Supporters of this legislation argue that care is experimental and that minors are too young to make decisions about medical care that could have irreversible effects.
These groups point to the growing body of research that has found care to have significant positive mental and physical health effects on transgender youth, who have disproportionately high rates of suicide.
National survey Released last year by The Trevor Project, a national youth suicide prevention and crisis intervention organization, it found that more than half (53%) of transgender and non-binary youth had seriously considered suicide in the past year. Almost 1 in 5 (19%) reported that they had attempted suicide in the past year.
In addition to the New England Journal of Medicine study, about a half-dozen others have shown that access to puberty blockers and hormone therapy can improve mental health outcomes, including reducing suicidal thoughts among transgender youth.
and a 2021 study published In the Journal of Adolescent Health, which was Based on data from The Trevor Projectfound that gender-affirming hormone therapy was strongly associated with a lower risk of suicide and depression for transgender youth ages 13 to 24.
The researchers behind the New England Journal of Medicine study note that there are some limitations to their study. For example, they recruited participants from children’s hospital sex clinics in Chicago, Boston, and Los Angeles.

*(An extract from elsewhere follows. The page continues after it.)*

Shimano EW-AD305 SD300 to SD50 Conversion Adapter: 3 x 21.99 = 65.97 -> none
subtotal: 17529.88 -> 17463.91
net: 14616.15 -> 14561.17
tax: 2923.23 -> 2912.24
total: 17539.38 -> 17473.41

As a result, they said, the findings may not apply to young people who do not have access to comprehensive gender-affirmation care or young people who self-medicate with gender-affirming hormones.
They also noted that improvements in mental health varied widely, and that some participants went on to report high levels of depression and anxiety and low levels of positive emotions and life satisfaction.

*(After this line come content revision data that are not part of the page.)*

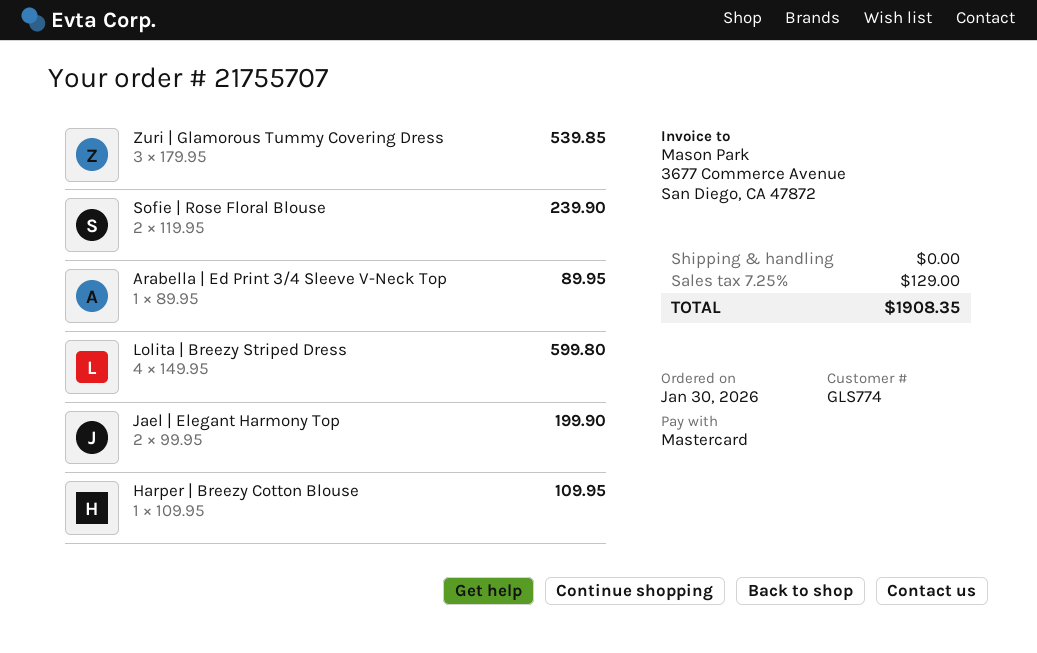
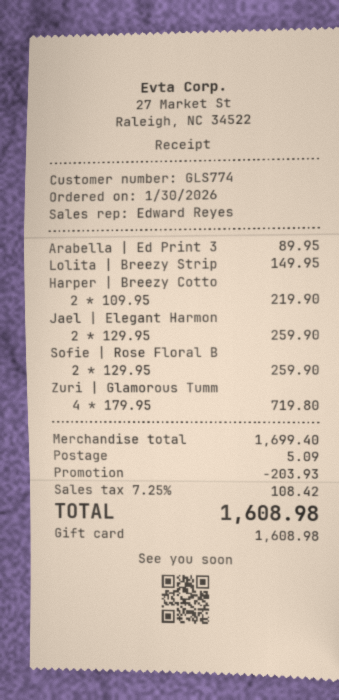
payment method: Mastercard -> gift card
Zuri | Glamorous Tummy Covering Dress: 3 x 179.95 = 539.85 -> 4 x 179.95 = 719.80
Sofie | Rose Floral Blouse: 2 x 119.95 = 239.90 -> 2 x 129.95 = 259.90
Lolita | Breezy Striped Dress: 4 x 149.95 = 599.80 -> 1 x 149.95 = 149.95
Jael | Elegant Harmony Top: 2 x 99.95 = 199.90 -> 2 x 129.95 = 259.90
Harper | Breezy Cotton Blouse: 1 x 109.95 = 109.95 -> 2 x 109.95 = 219.90
discount: none -> 203.93
shipping: 0.00 -> 5.09
tax: 7.25% = 129.00 -> 7.25% = 108.42
total: 1908.35 -> 1608.98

Two of the participants died by suicide during the study and six dropped out, according to the researchers. They added that information collected before they died or left the study was included in the analyses.
The study did not examine other factors that are known to influence psychosocial functioning among trans youth, such as parental support. The study also lacks a comparison group, which the researchers said limits their ability to prove causation. They plan to study those other factors and will continue to follow the group to see if improvements continue over a longer period of time.
If you or someone you know is going through a crisis, call 988 to access the Suicide and Crisis Lifeline. You can also call the network, formerly the National Suicide Prevention Lifeline, at 800-273-8255, text HOME to 741741 or visit SpeakingOfSuicide.com/resources for additional resources.